2. Iterating with genlist-apply, foldl and iterate-apply (25 points)

In this problem, you will define several functions with an iterative flavor in yourAccountName-ps5.rkt.

  1. (5 points) A Collatz sequence is a seqence of nonnegative integers in which the rule for generating
    the next element from a current element n > 1 is:

    • if n is even, the next number is n/2.
    • if n is odd, the next number is 3n+1.

    The Collatz conjecture (still unproven) is that the Collatz sequence starting at any positive integer ends with 1 after a finite number of steps.

    Define a function collatz-genlist-apply that, given a starting number n generates a list of duples (2-element lists) for the Collatz sequence starting with n in which each duple has (1) the current step number (starting with 0) (2) the element of the Collatz sequence for the current step.

    > (collatz-genlist-apply 7)
    '((0 7)
      (1 22)
      (2 11)
      (3 34)
      (4 17)
      (5 52)
      (6 26)
      (7 13)
      (8 40)
      (9 20)
      (10 10)
      (11 5)
      (12 16)
      (13 8)
      (14 4)
      (15 2)
      (16 1))

    Your definition should have this exact form:

    (define (collatz-genlist-apply num)
      (genlist-apply 
          ; next function goes here.
          ; done? function goes here.
          ; keepDoneValue? boolean value goes here
          ; seed = initial duple goes here
          ))

    where the definition of genlist-apply is:

    (define (genlist-apply next done? keepDoneValue? seed)
      (if (apply done? seed)
          (if keepDoneValue? (list seed) null)
          (cons seed
                (genlist-apply next done? keepDoneValue? (apply next seed)))))

    Note: Your seed in this problem should be the initial step/number duple, and your next function should take the current duple to the next duple.

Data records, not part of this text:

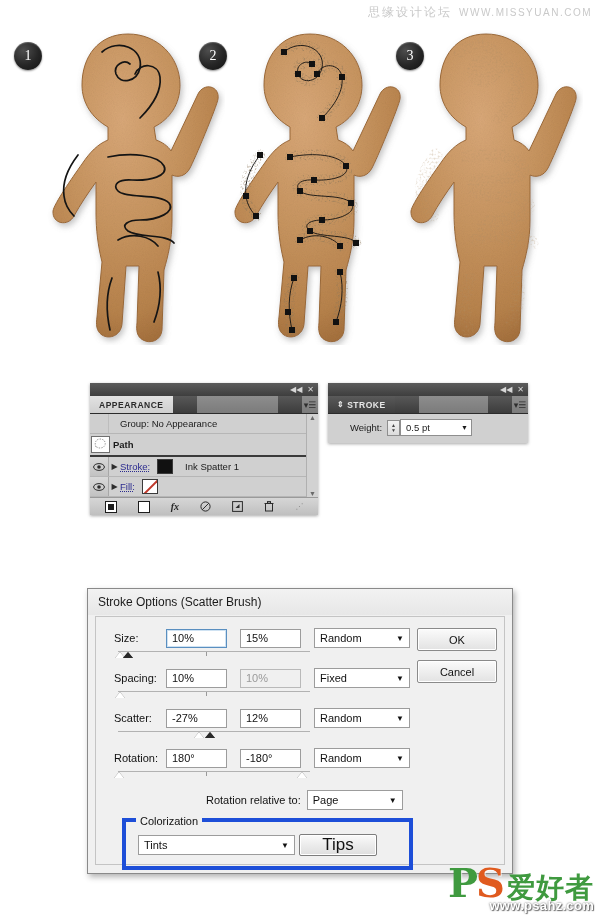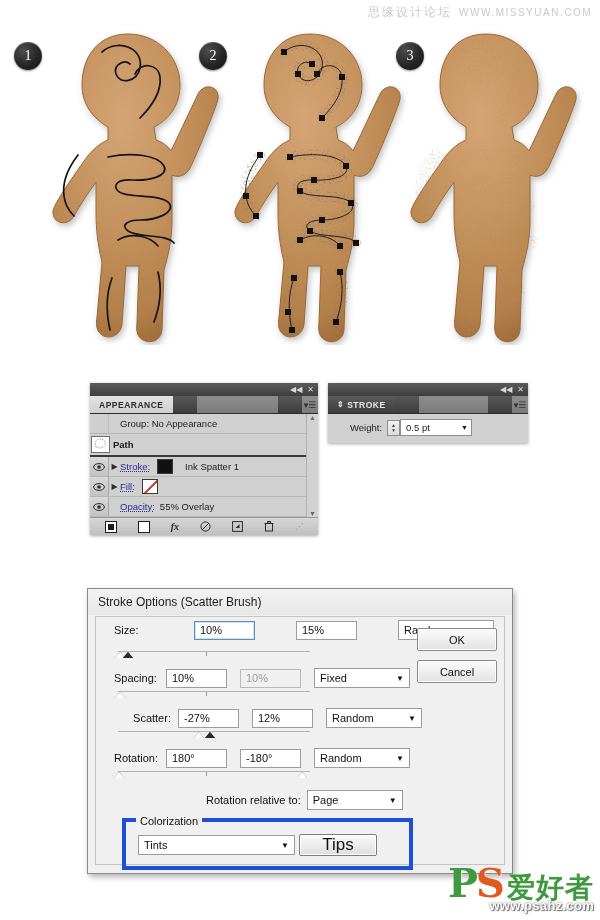--- a/index.html
+++ b/index.html
@@ -554,17 +554,6 @@
         <span class="ap-swatch none"></span>
       </div>
 
-      <div class="ap-row">
-        <div class="ap-eye">
-          <svg width="12" height="8" viewBox="0 0 12 8">
-            <ellipse cx="6" cy="4" rx="5.4" ry="3.4" fill="none" stroke="#2b2b2b" stroke-width="1"></ellipse>
-            <circle cx="6" cy="4" r="1.8" fill="#2b2b2b"></circle>
-          </svg>
-        </div>
-        <span class="ap-tri"></span>
-        <span class="ap-label">Opacity:</span>
-        <span class="ap-value" style="margin-left:5px;">55% Overlay</span>
-      </div>
     </div>
   </div>
 

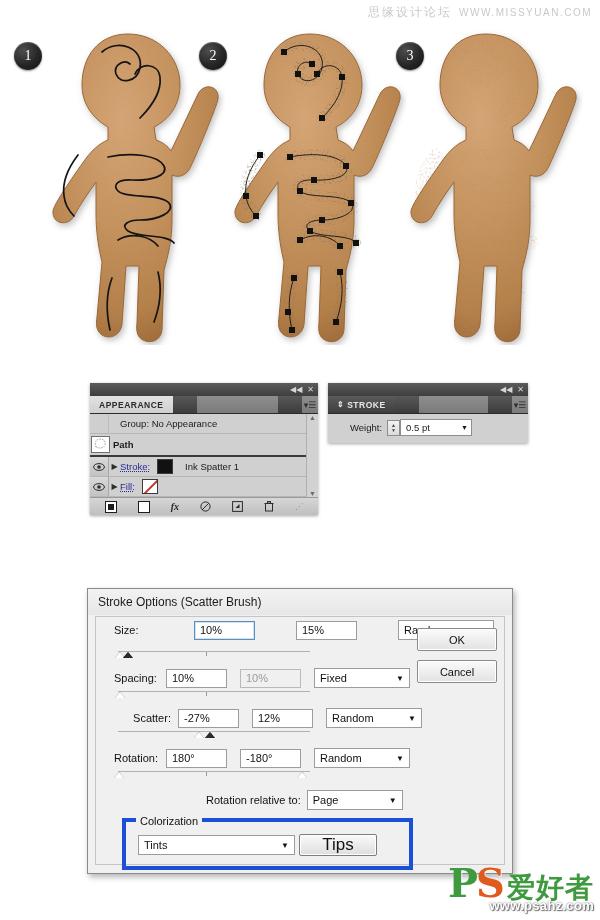--- a/index.html
+++ b/index.html
@@ -623,7 +623,7 @@
   <div class="dlg-inner">
     <div class="dlg-body">
 
-      <div class="fld-row" style="left:18px; top:3px;gap:28px;">
+      <div class="fld-row" style="left:18px; top:11px;">
         <span class="fld-label">Size:</span>
         <span class="txtbox focus">10%</span>
         <span class="txtbox gap">15%</span>

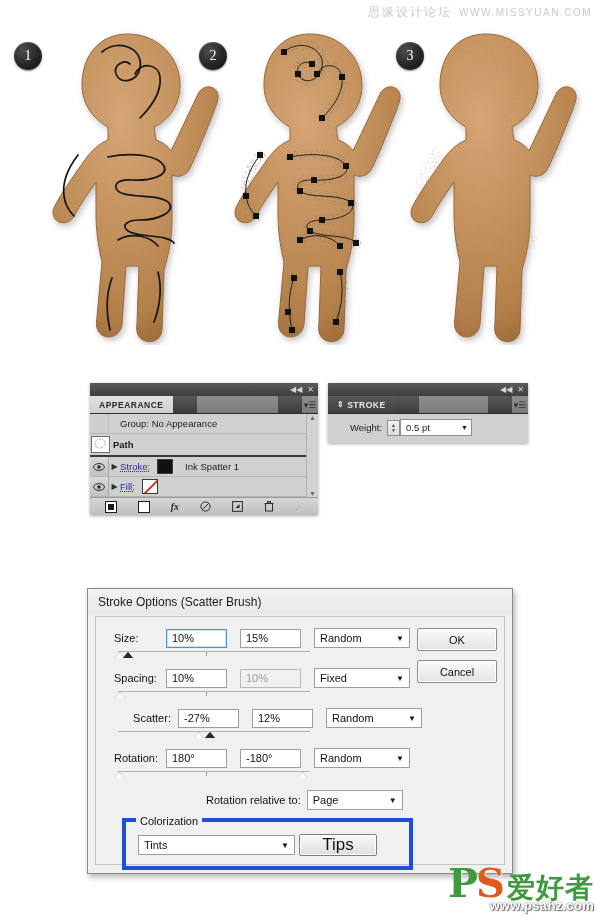--- a/index.html
+++ b/index.html
@@ -654,7 +654,7 @@
         <div class="tri" style="left:-3px;"></div>
       </div>
 
-      <div class="fld-row" style="left:30px; top:91px;text-align:center;">
+      <div class="fld-row" style="left:18px; top:91px;">
         <span class="fld-label">Scatter:</span>
         <span class="txtbox">-27%</span>
         <span class="txtbox gap">12%</span>

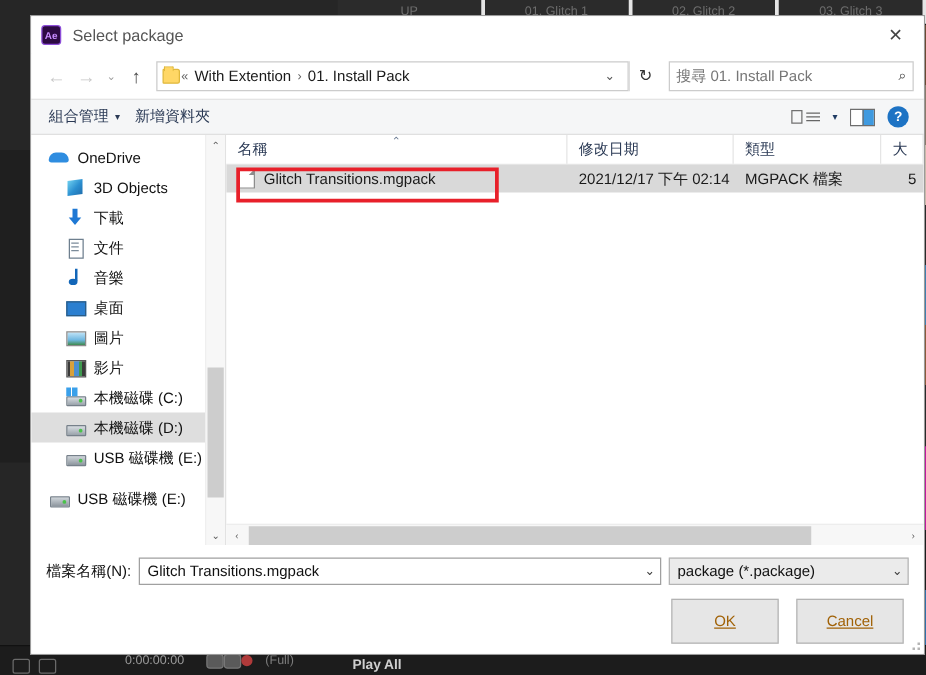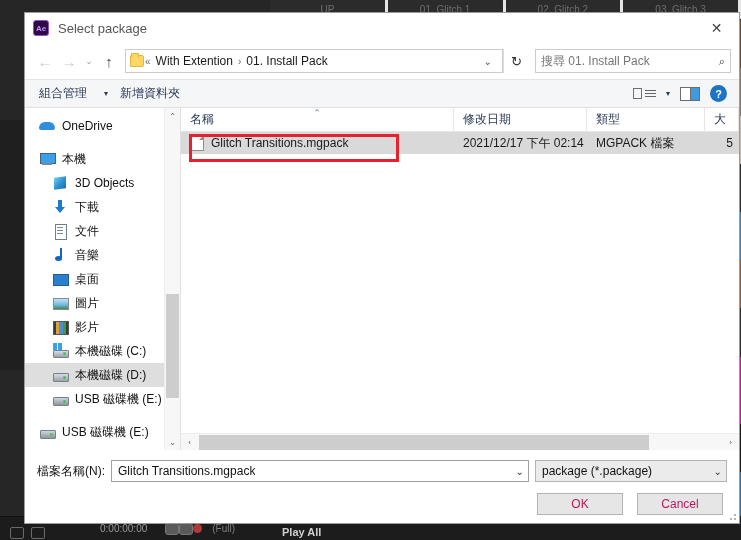--- a/index.html
+++ b/index.html
@@ -128,7 +128,7 @@
     border-bottom: 1px solid #e0e0e0;
     display: flex; align-items: center; padding: 0 8px; flex: none;
   }
-  .cmd { color: #2b3a55; font-size: 12px; padding: 0 6px; display: flex; align-items: center; gap: 17px; }
+  .cmd { color: #2b3a55; font-size: 12px; padding: 0 6px; display: flex; align-items: center; gap: 5px; }
   .cmd .car { font-size: 8px; color: #2b3a55; }
   .cmd-right { margin-left: auto; display: flex; align-items: center; gap: 10px; padding-right: 4px; }
   .viewico { display: flex; align-items: center; gap: 3px; color: #3a3a3a; }

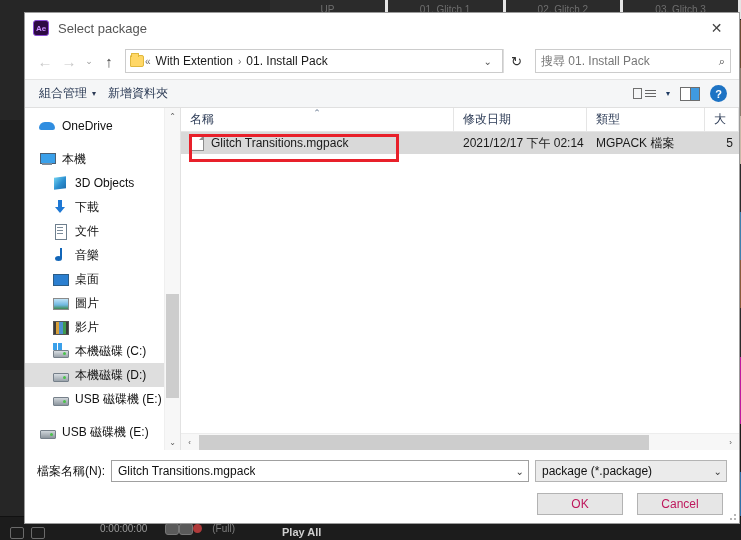--- a/index.html
+++ b/index.html
@@ -433,10 +433,6 @@
           <div class="node">
             <span class="ic cloud"></span>
             <span class="lbl">OneDrive</span>
-          </div>
-          <div class="node gapabove">
-            <span class="ic pc"></span>
-            <span class="lbl">本機</span>
           </div>
           <div class="node indent">
             <span class="ic cube"></span>

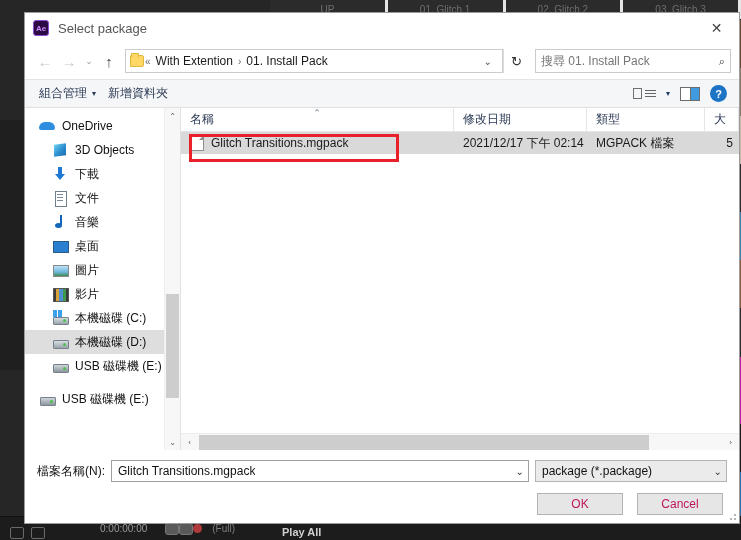--- a/index.html
+++ b/index.html
@@ -319,8 +319,8 @@
   .combo.filter { width: 192px; flex: none; background: #ebebeb; border-color: #b4b4b4; }
   .btnrow { display: flex; justify-content: flex-end; gap: 14px; margin-top: 11px; padding-right: 4px; }
   .btn {
-    width: 86px; height: 22px; border: 1px solid #b3b3b3; background: #e6e6e6;
-    font-size: 12px; color: #be185d; display: flex; align-items: center; justify-content: center;
+    width: 86px; height: 36px; border: 1px solid #b3b3b3; background: #e6e6e6;
+    font-size: 12px; color: #a16207; display: flex; align-items: center; justify-content: center; text-decoration: underline;
   }
   .grip { position: absolute; right: 3px; bottom: 3px; width: 10px; height: 10px; }
   .grip i { position: absolute; width: 2px; height: 2px; background: #b5b5b5; }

  2. (7 points) Define a function collatz-iterate-apply with the same input-output behavior as collatz-genlist-apply, but whose definition has the exact form

    (define (collatz-iterate-apply num)
      (iterate-apply ; can used iterate instead if you prefer; see note below
          ; next function goes here
          ; done? function goes here 
          ; finalize function goes here
          ; initial state goes here
          ))

    where the definition of iterate-apply is:

    (define (iterate-apply next done? finalize state)
      (if (apply done? state)
          (apply finalize state)
          (iterate-apply next done? finalize (apply next state))))

    Notes:

    • Do not use snoc or append to add a duple to the end of a list. Why? When done repeatedly, it leads to quadratic running times. Instead, cons duples to the front of a list and reverse the list at the very end (using Racket’s efficient built-in reverse function).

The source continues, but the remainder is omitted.